C’est ainsi que procède Frédéric Gonand, quand, dans la deuxième partie de son livre, il entend identifier les facteurs de l’expansion de 11la demande de peinture aux xve et xvie siècles en Italie. Veblen et sa théorie de la consommation ostentatoire, d’une part, et Sombart et son analyse des facteurs d’incorporation du luxe dans la sphère privée, d’autre part, sont ici confrontés à de nombreuses recherches historiques et économiques dont Gonand est un fin connaisseur. Le lecteur sera attentif à la manière dont Frédéric Gonand tisse le contrepoint entre la synthèse méta-analytique des travaux présentés, leur discussion critique, la présentation des progrès de la recherche historique, et les leçons de méthode à en dégager, avec l’aide de bons guides comme l’historien Richard Goldthwaite, qui a étudié en profondeur les facteurs socioéconomiques du développement de l’art italien de la Renaissance, et l’économiste John Michael Montias, déjà cité.

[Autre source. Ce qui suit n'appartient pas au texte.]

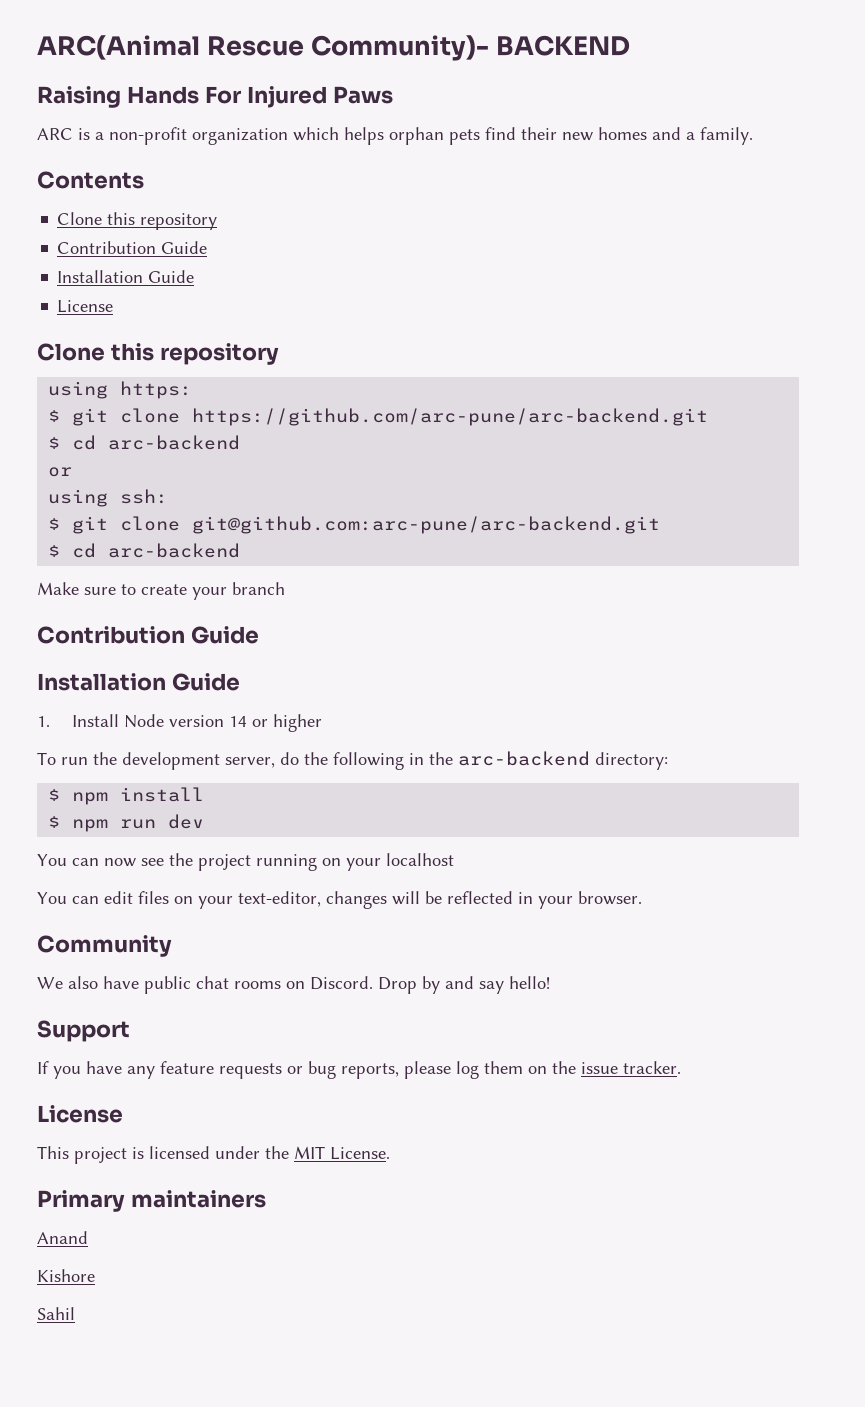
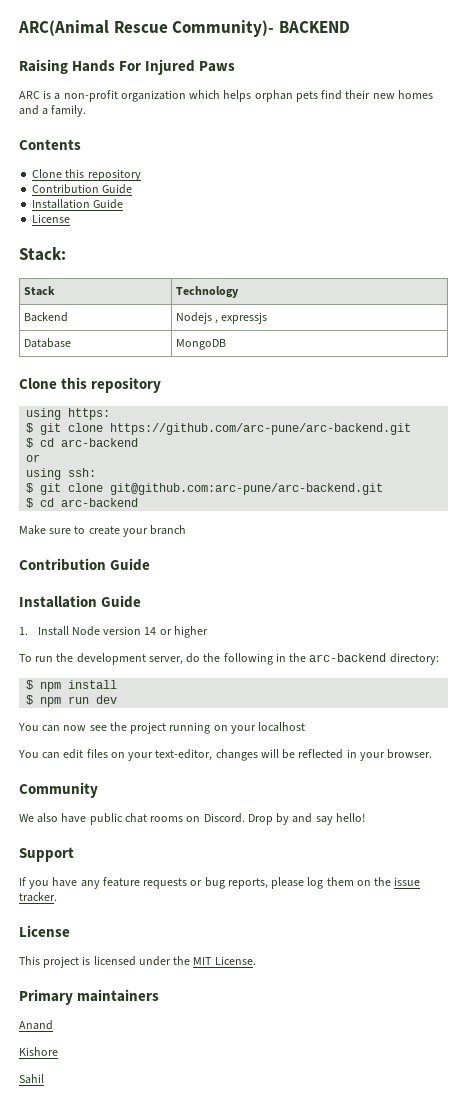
(114, 306) none -> [19,247,66,261] [23,286,55,296] [175,286,239,298] [23,312,68,322] [175,312,268,324] [23,338,71,348] [175,339,226,350] // Stack: // Stack | Technology // Backend | Nodejs , expressjs // Database | MongoDB

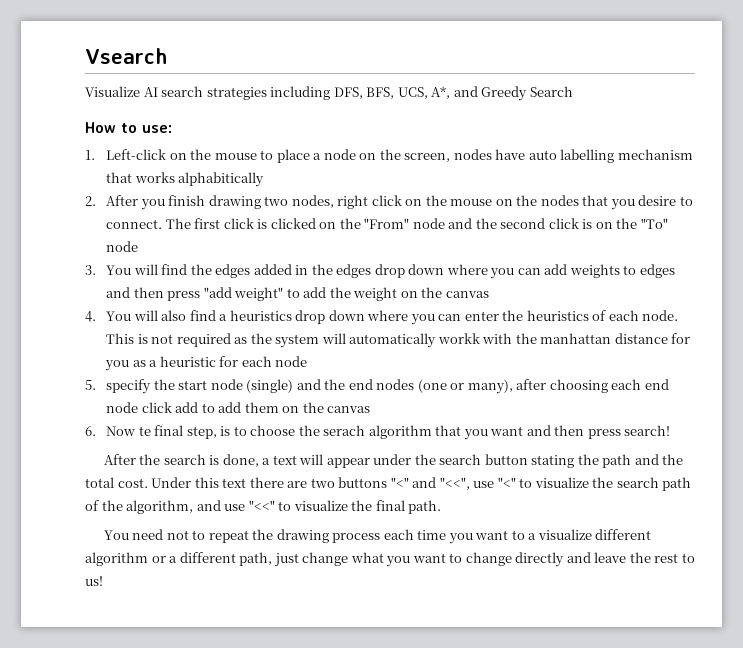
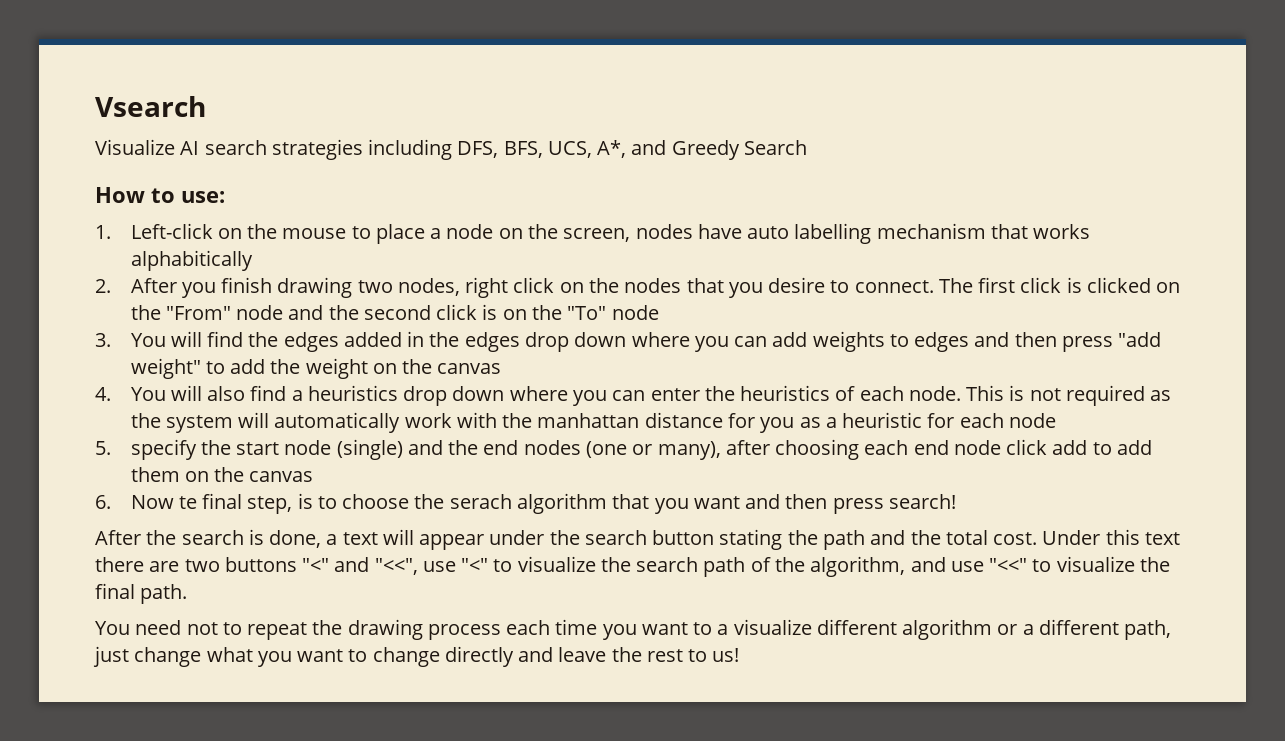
[450,195,538,206] mouse on the -> (620, 285) none
[437,333,480,344] workk -> [404,413,452,428] work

L’analyse de la production en atelier et de la commercialisation des peintures, et l’étude de l’organisation du travail professionnel des peintres, sous le contrôle des guildes puis des académies, occupe la troisième partie du livre, qui est la plus longue, la plus érudite et sans doute la plus originale. Frédéric Gonand historien y entre en débat avec Frédéric Gonand économiste, selon le principe d’une constante mise en tension des deux savoirs et de leurs exigences respectives.

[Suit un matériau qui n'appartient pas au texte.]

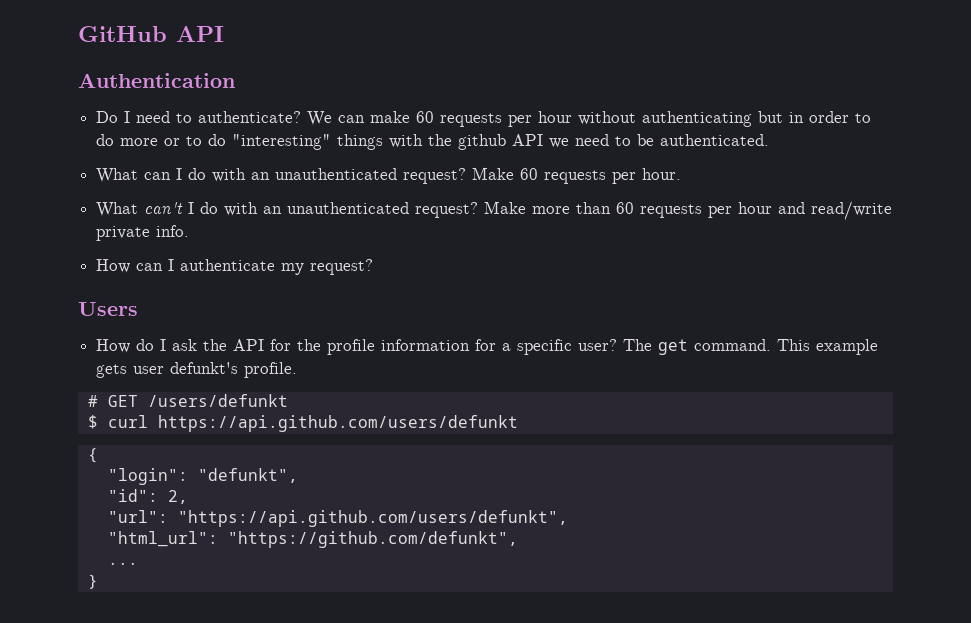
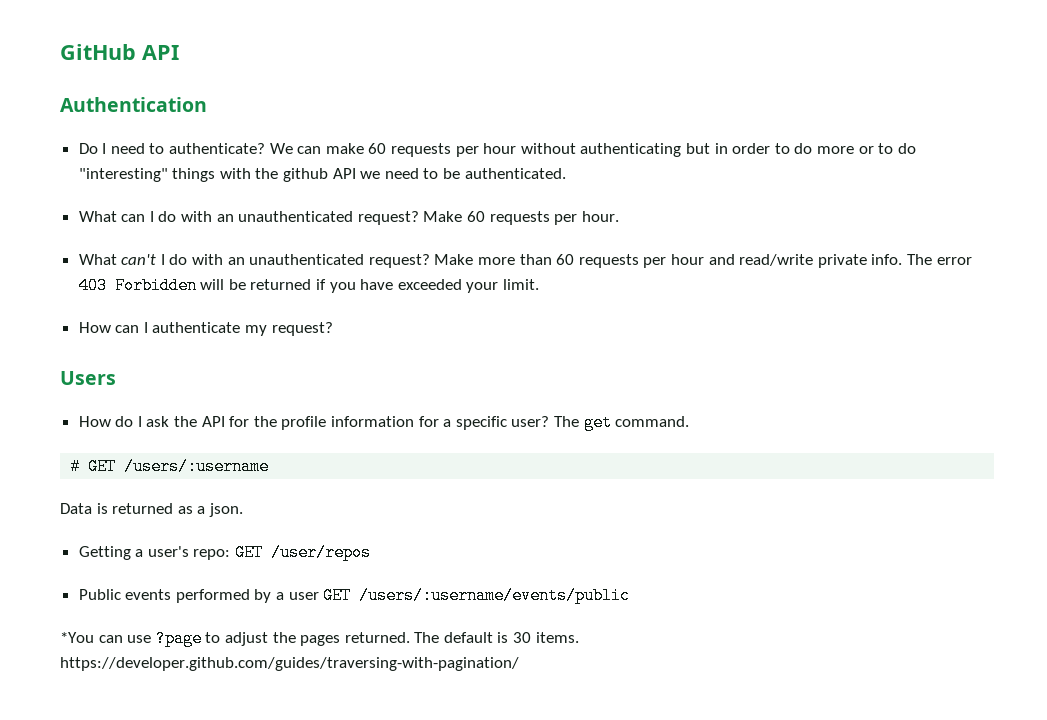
(190, 231) none -> [906,254,972,265] [78,277,540,294] The error 403 Forbidden will be returned if you have exceeded your limit.
[777,339,879,355] [96,362,298,378] [87,394,288,407] [87,415,518,432] [87,448,98,463] [107,468,298,485] [107,489,188,504] [107,510,568,527] [107,531,518,548] [107,562,138,565] [87,574,98,589] This example gets user defunkt's profile. // # GET /users/defunkt // $ curl https://api.github.com/users/defunkt // { // "login": "defunkt", // "id": 2, // "url": "https://api.github.com/users/defunkt", // "html_url": "https://github.com/defunkt", // ... // } -> [70,458,270,475] [60,503,243,517] [78,544,372,561] [78,587,631,604] [60,630,579,647] [60,657,519,671] // # GET /users/:username // Data is returned as a json. // Getting a user's repo: GET /user/repos // Public events performed by a user GET /users/:username/events/public // *You can use ?page to adjust the pages returned. The default is 30 items. https://developer.github.com/guides/traversing-with-pagination/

D’une part, la culture historienne que déploie Gonand entend tirer parti de la richesse des sources documentaires et archivistiques qui ont nourri les nombreux travaux présentés au fil des pages du livre. L’histoire, et tout particulièrement la micro-histoire, est une science des cas, des contextes et des évolutions. En lecteur attentif des meilleurs travaux historiques, Frédéric Gonand connaît les risques et les limites qui s’imposent à toute généralisation ou à toute ambition de formalisation. Mais il entend, d’autre part, exercer son métier d’économiste, pour identifier des mécanismes, des régularités, et des configurations d’action et de négociation dans le monde de la peinture italienne de l’époque, de sa production et de son marché émergent.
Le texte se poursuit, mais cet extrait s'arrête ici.